### What to do
Reproduce every entry that follows word for word, but omit the images.

### Input for this task

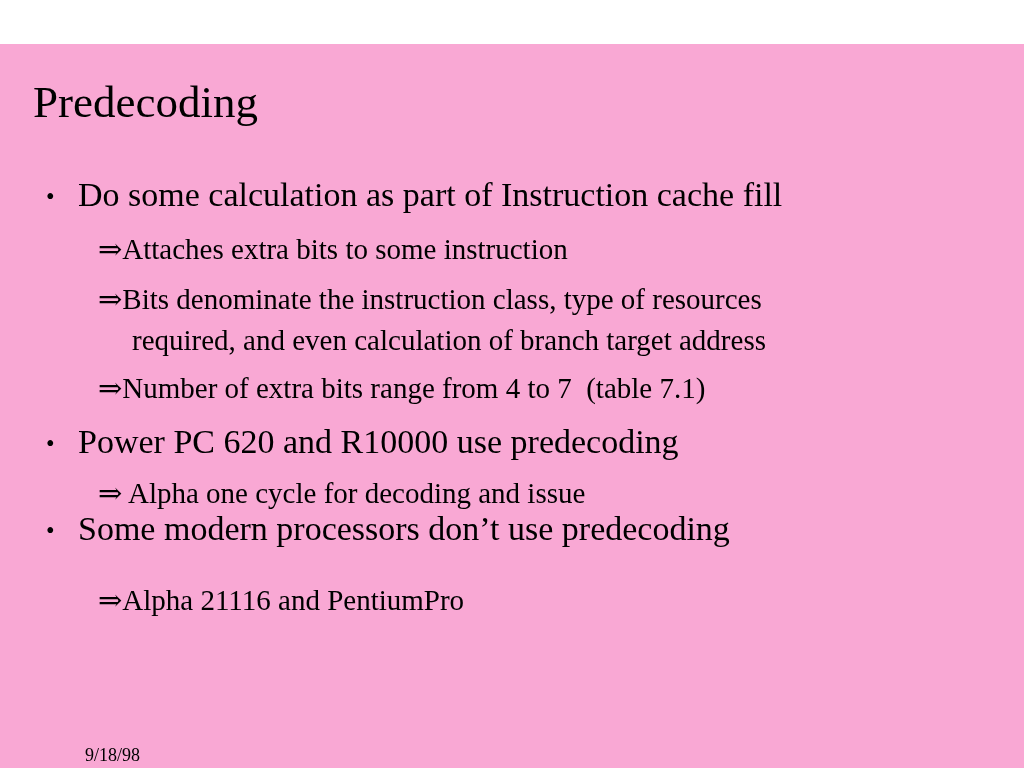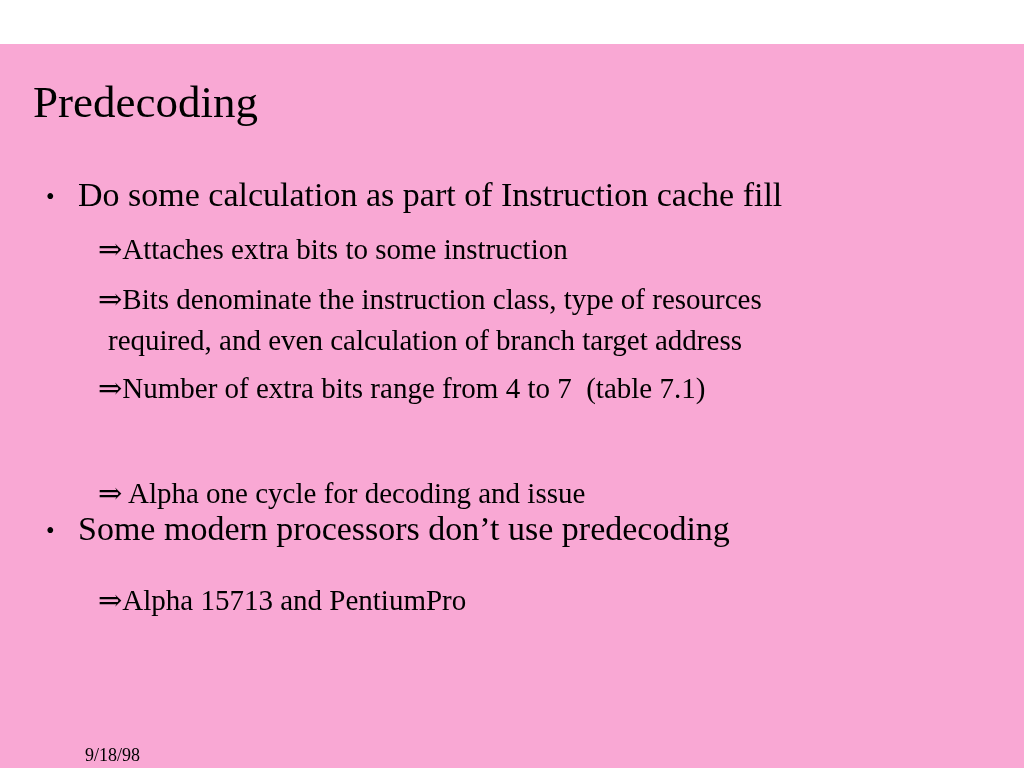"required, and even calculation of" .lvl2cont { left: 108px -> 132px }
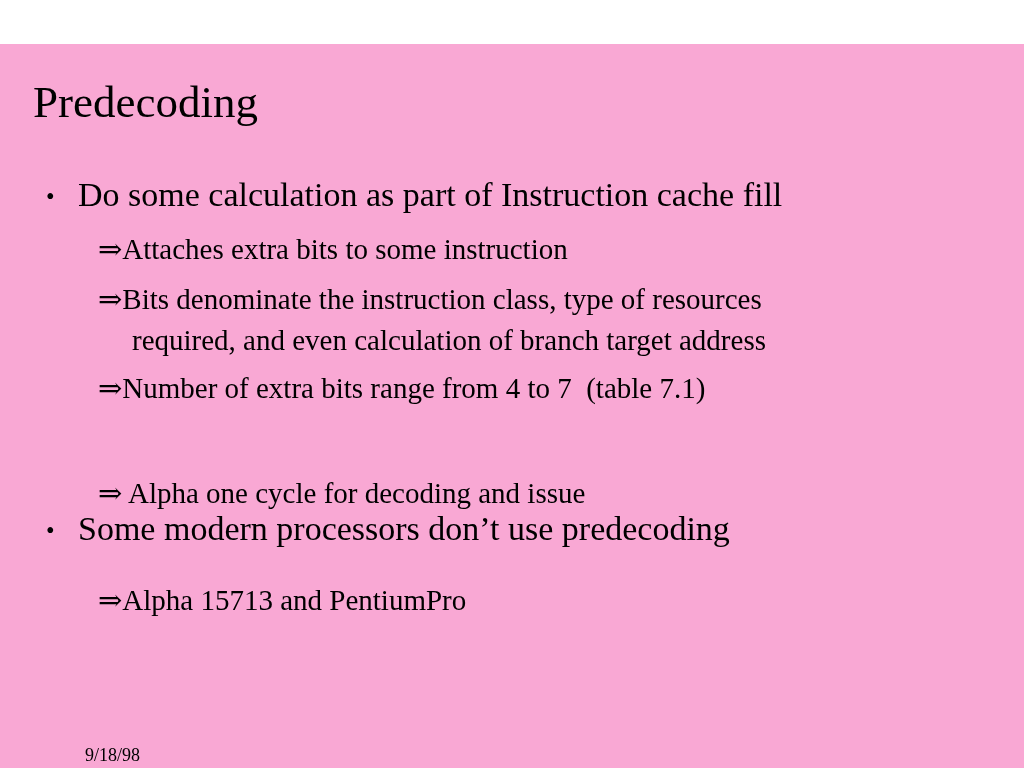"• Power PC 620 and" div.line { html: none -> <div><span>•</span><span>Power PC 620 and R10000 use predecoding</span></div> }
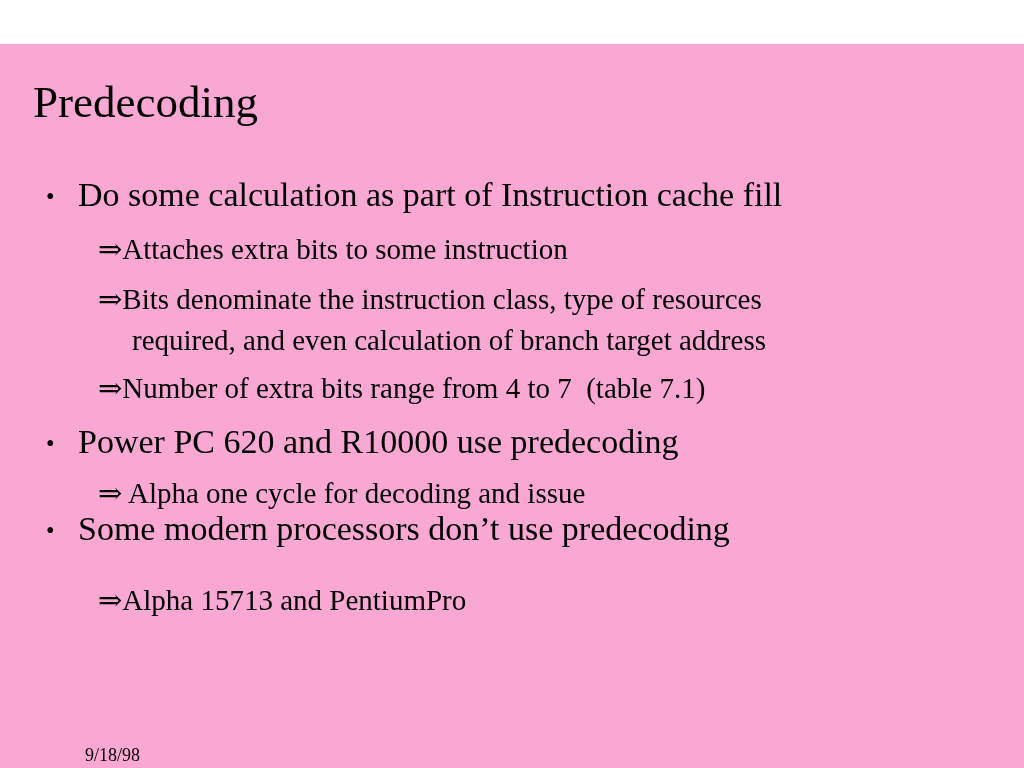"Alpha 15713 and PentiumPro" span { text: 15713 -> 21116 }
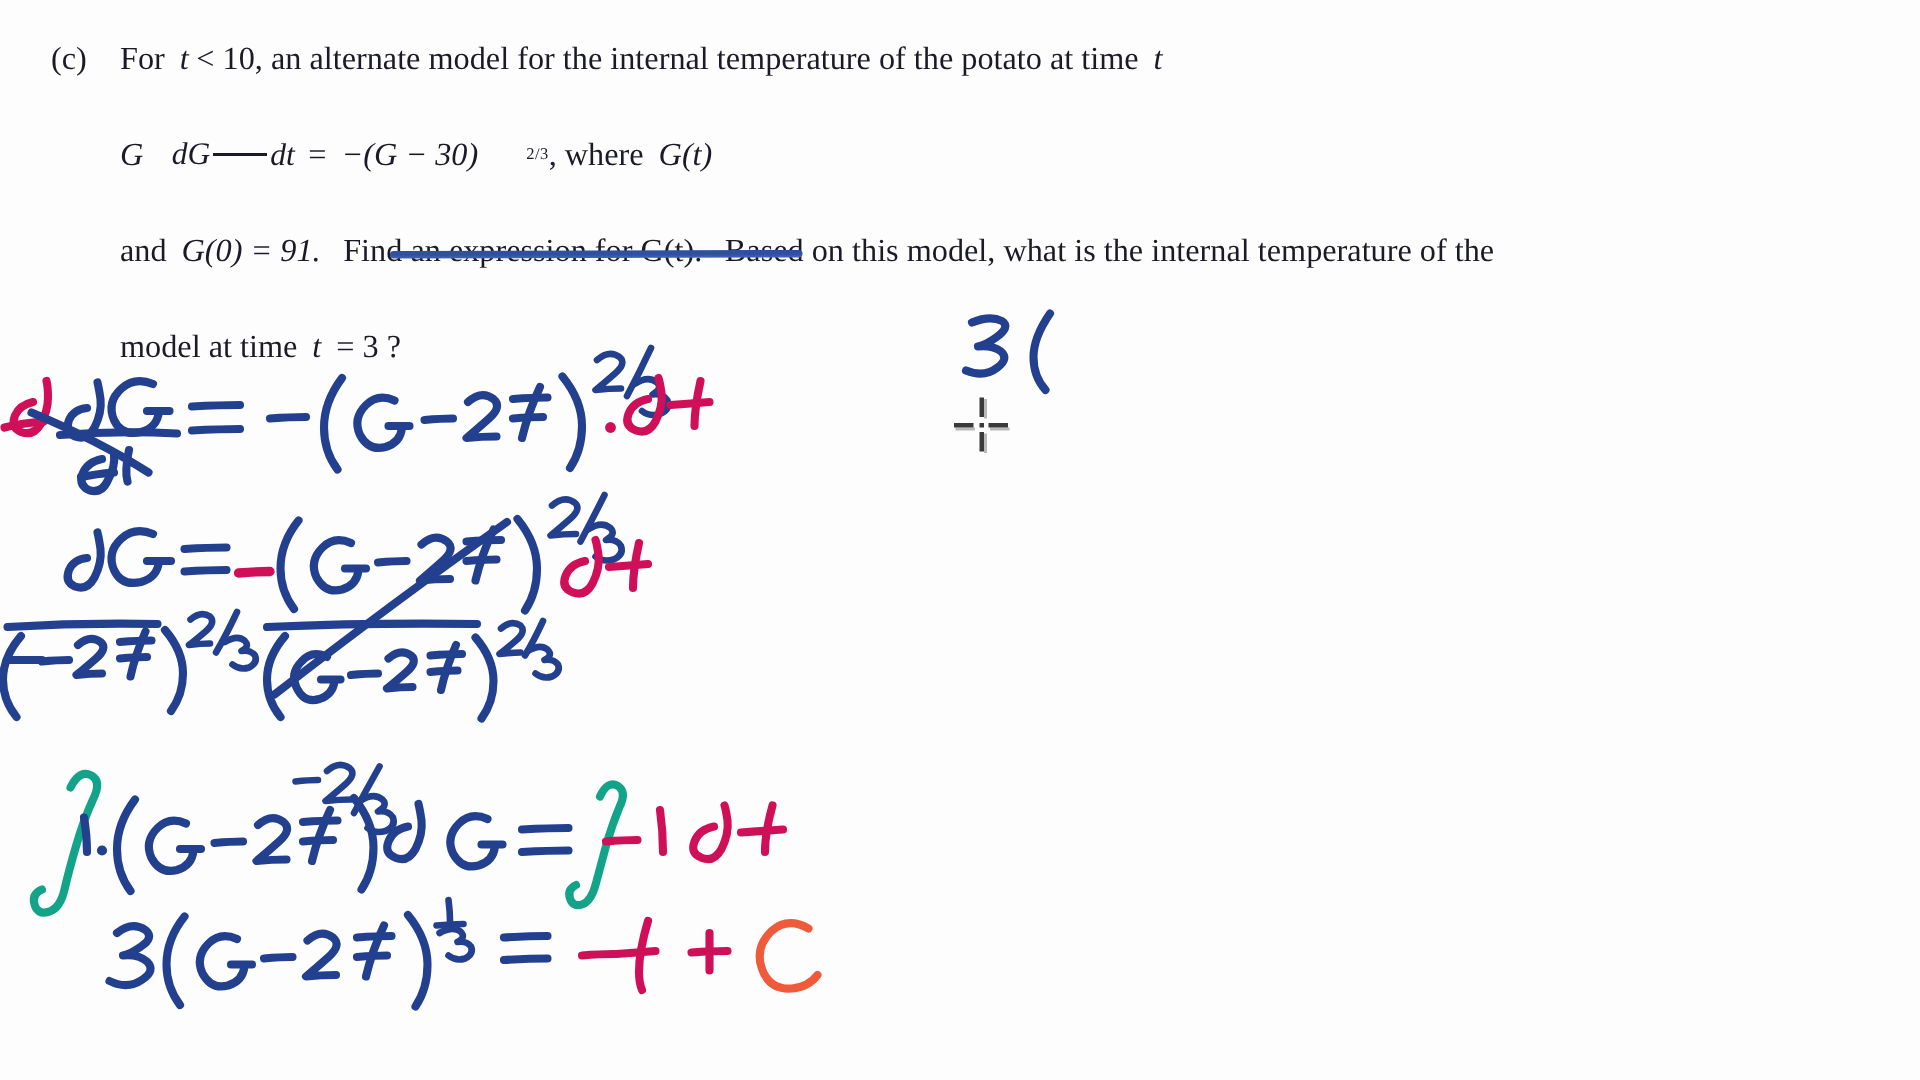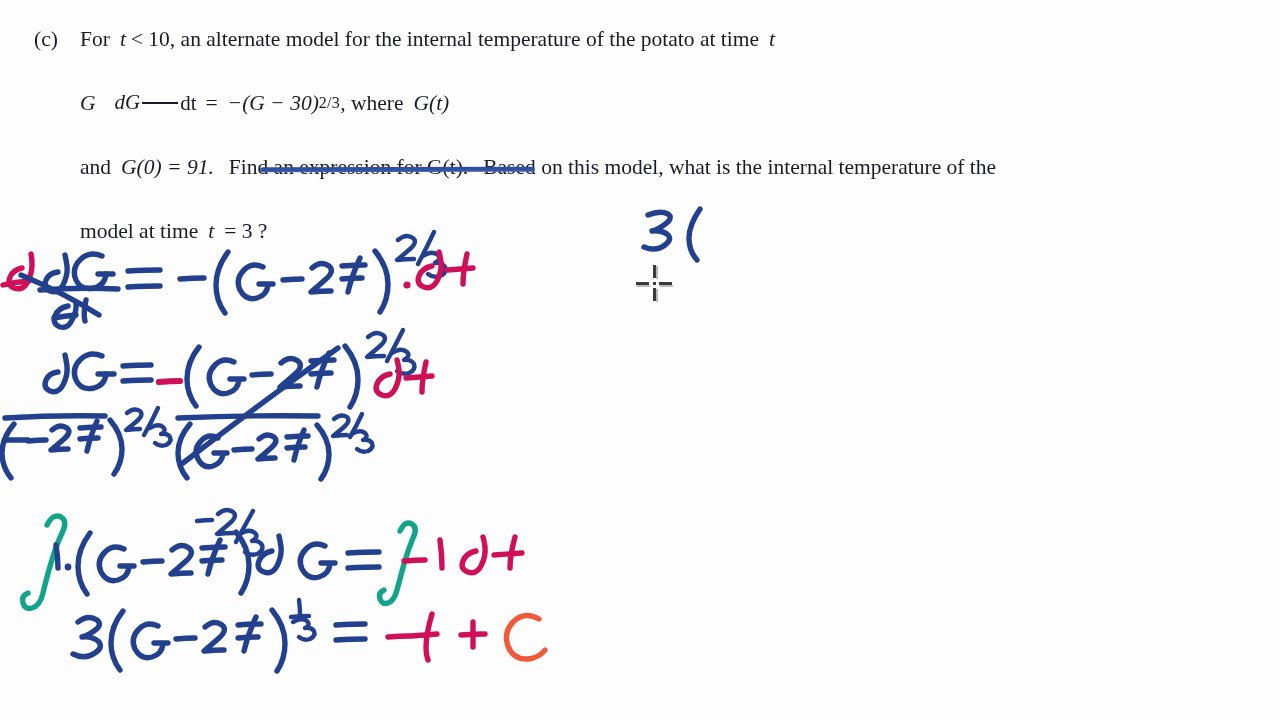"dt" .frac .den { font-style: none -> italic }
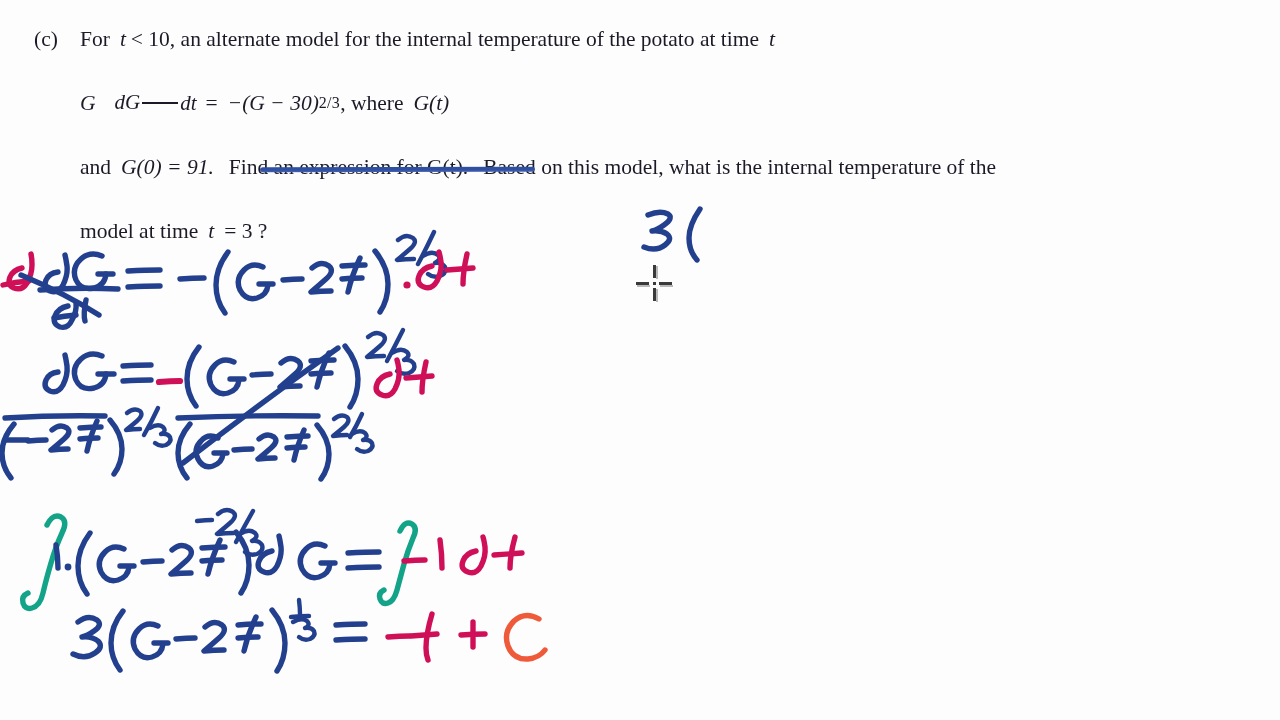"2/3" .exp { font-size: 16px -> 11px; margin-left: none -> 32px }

### Answer space
"required, and even calculation of" .lvl2cont { left: 108px -> 132px }
"• Power PC 620 and" div.line { html: none -> <div><span>•</span><span>Power PC 620 and R10000 use predecoding</span></div> }
"Alpha 15713 and PentiumPro" span { text: 15713 -> 21116 }
"dt" .frac .den { font-style: none -> italic }
"2/3" .exp { font-size: 16px -> 11px; margin-left: none -> 32px }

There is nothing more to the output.